Destinée à favoriser la restauration des vieilles pierres, la loi Malraux devrait subsister en l’état.

L'investissement en loi Malraux
L'investissement en loi Malraux

Dans la loi de finances pour 2013, la loi Malraux n’est, en principe, pas touchée. Elle sera même, toujours en principe, améliorée, puisque le projet de loi prévoit sa sortie du plafonnement des niches fiscales. C’est l’un des rares dispositifs à offrir quelques avantages fiscaux à ceux qui investissent dans l’ancien et, en l’occurrence, dans les vieilles pierres. La loi Malraux permet aux investisseurs d’acheter soit en secteur sauvegardé, soit dans le périmètre d’une aire de mise en valeur de l’architecture et du patrimoine (AMVAP). Les travaux engagés doivent aboutir à la restauration complète de l’immeuble. Une fois les travaux réalisés, l’investisseur s’engage à louer le bien restauré à un locataire qui en fait sa résidence principale durant au moins neuf ans (sans plafonds de loyers et de ressources).
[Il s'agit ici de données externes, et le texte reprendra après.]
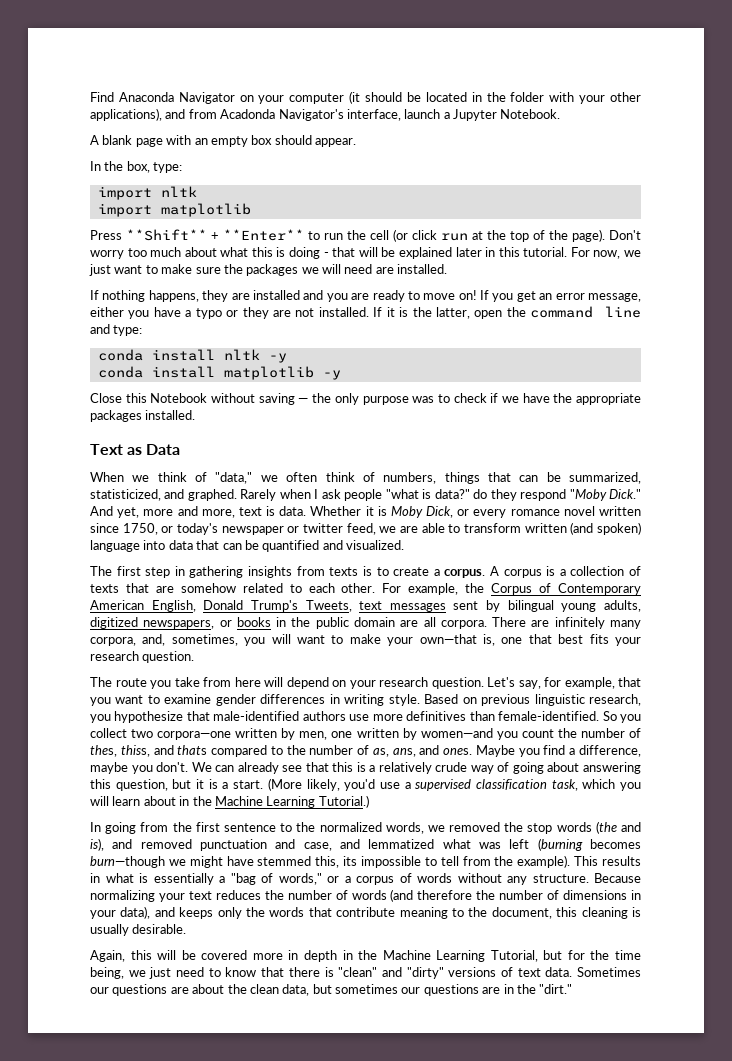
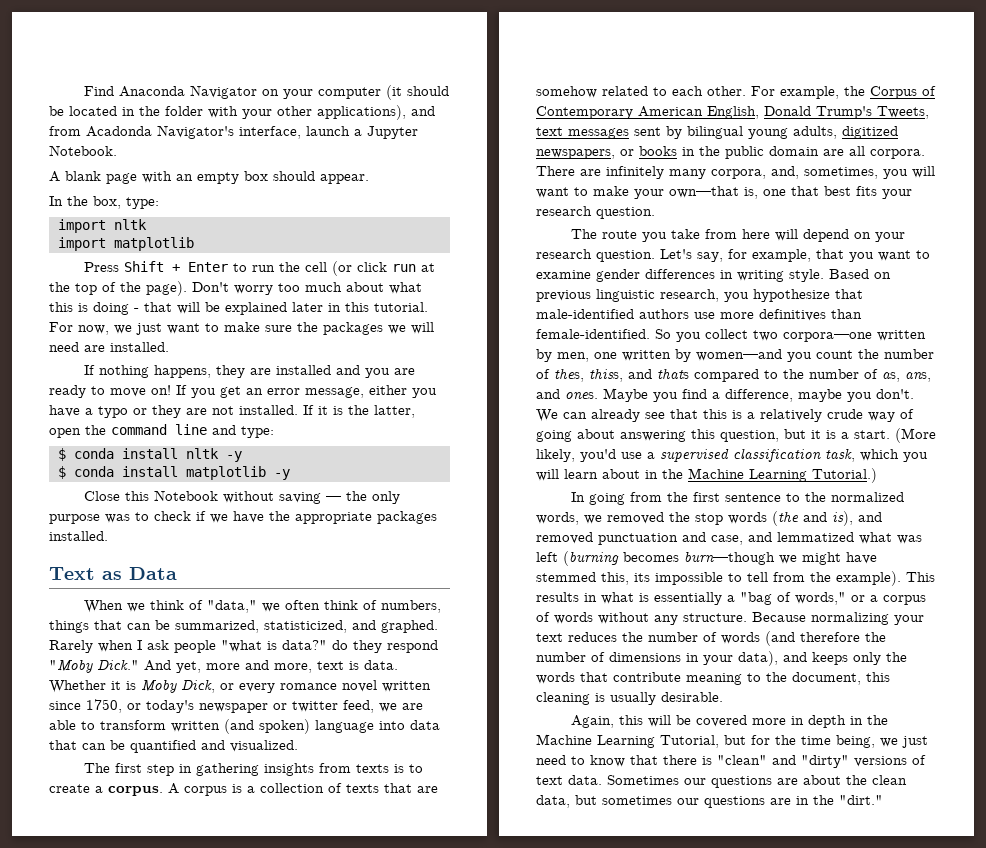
- Press **Shift** + **Enter** to run the cell (or click run at the top of the page).
+ Press Shift + Enter to run the cell (or click run at the top of the page).
- conda install nltk -y
+ $ conda install nltk -y
- conda install matplotlib -y
+ $ conda install matplotlib -y

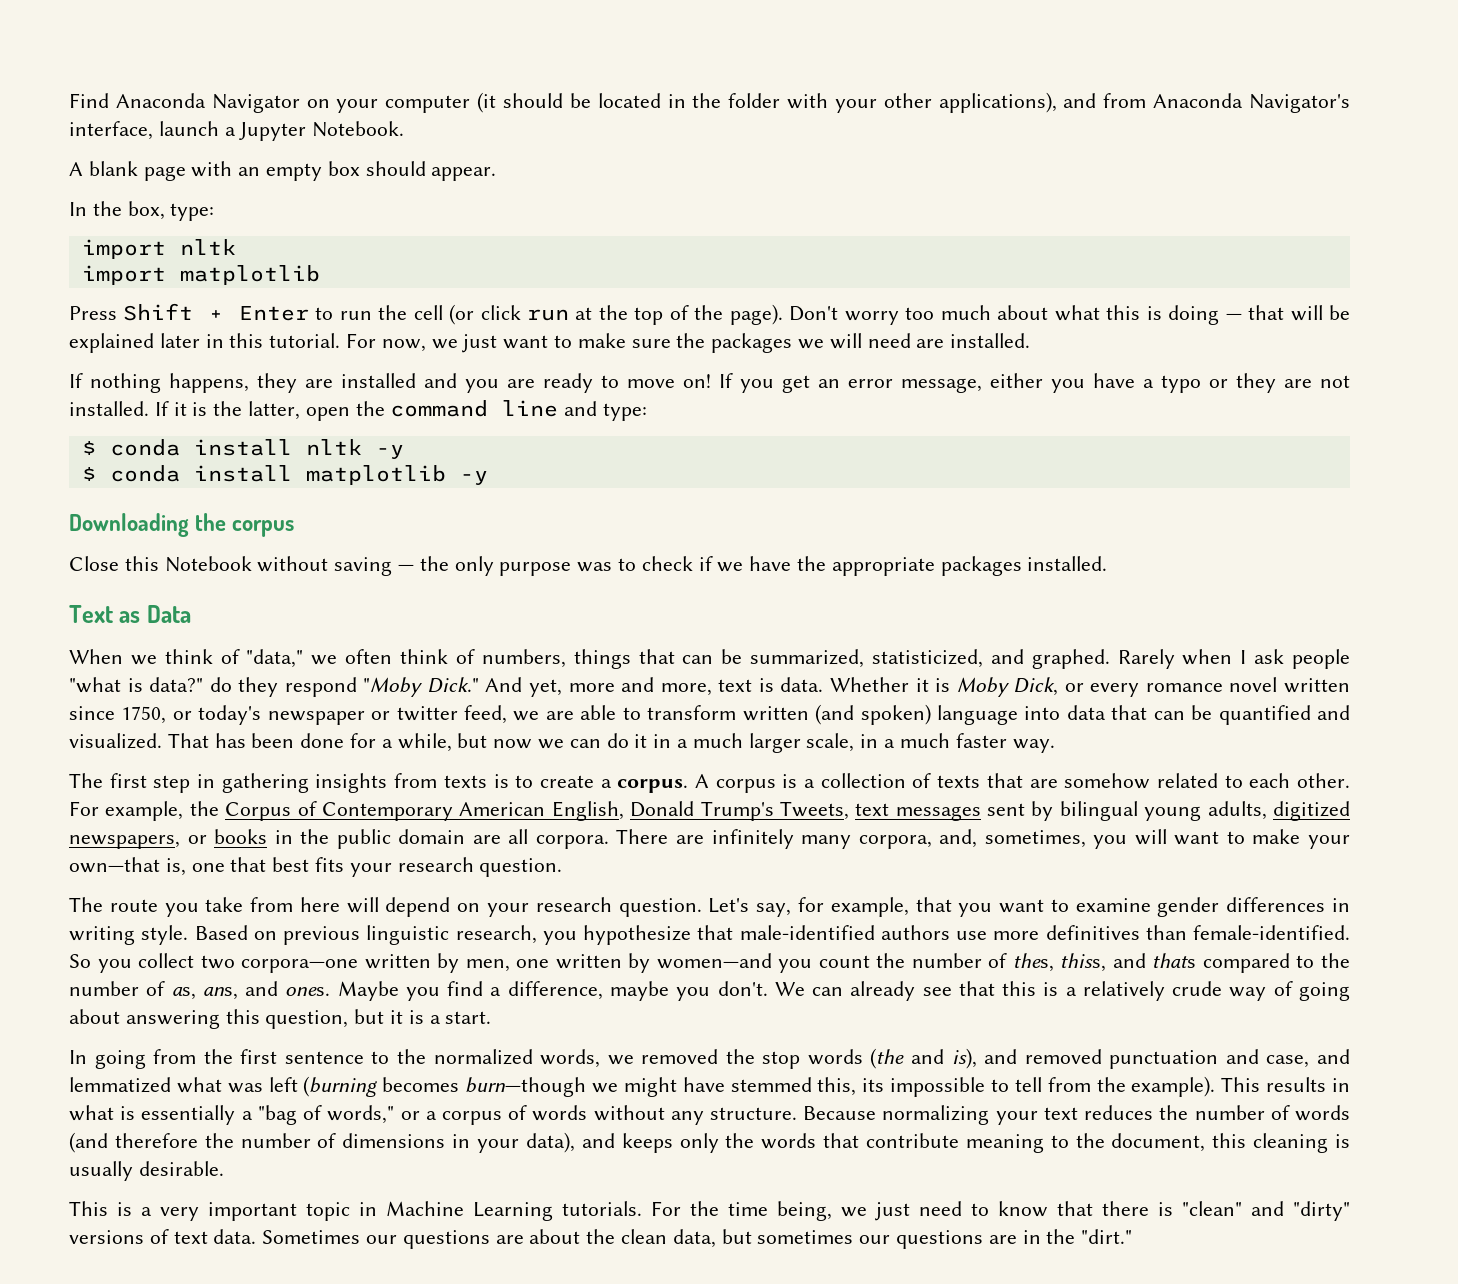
- Find Anaconda Navigator on your computer (it should be located in the folder with your other applications), and from Acadonda Navigator's interface, launch a Jupyter Notebook.
+ Find Anaconda Navigator on your computer (it should be located in the folder with your other applications), and from Anaconda Navigator's interface, launch a Jupyter Notebook.
- Don't worry too much about what this is doing - that will be explained later in this tutorial.
+ Don't worry too much about what this is doing — that will be explained later in this tutorial.
+ Downloading the corpus
+ That has been done for a while, but now we can do it in a much larger scale, in a much faster way.
- (More likely, you'd use a supervised classification task, which you will learn about in the Machine Learning Tutorial.)
- Again, this will be covered more in depth in the Machine Learning Tutorial, but for the time being, we just need to know that there is "clean" and "dirty" versions of text data.
+ This is a very important topic in Machine Learning tutorials. For the time being, we just need to know that there is "clean" and "dirty" versions of text data.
Ces conditions remplies, l’avantage fiscal se traduit par une réduction d’impôt sur la base des travaux de restauration engagés. S’il s’agit d’un secteur sauvegardé, le taux de réduction s’établit, en 2012, à 30 % du montant de la dépense. S’il s’agit d’une AMVAP (ou ZPPAUP), le taux est ramené à 22 %. Dans tous les cas, la réduction est prise en compte dans la limite d’une dépense de 100 000 € maximum.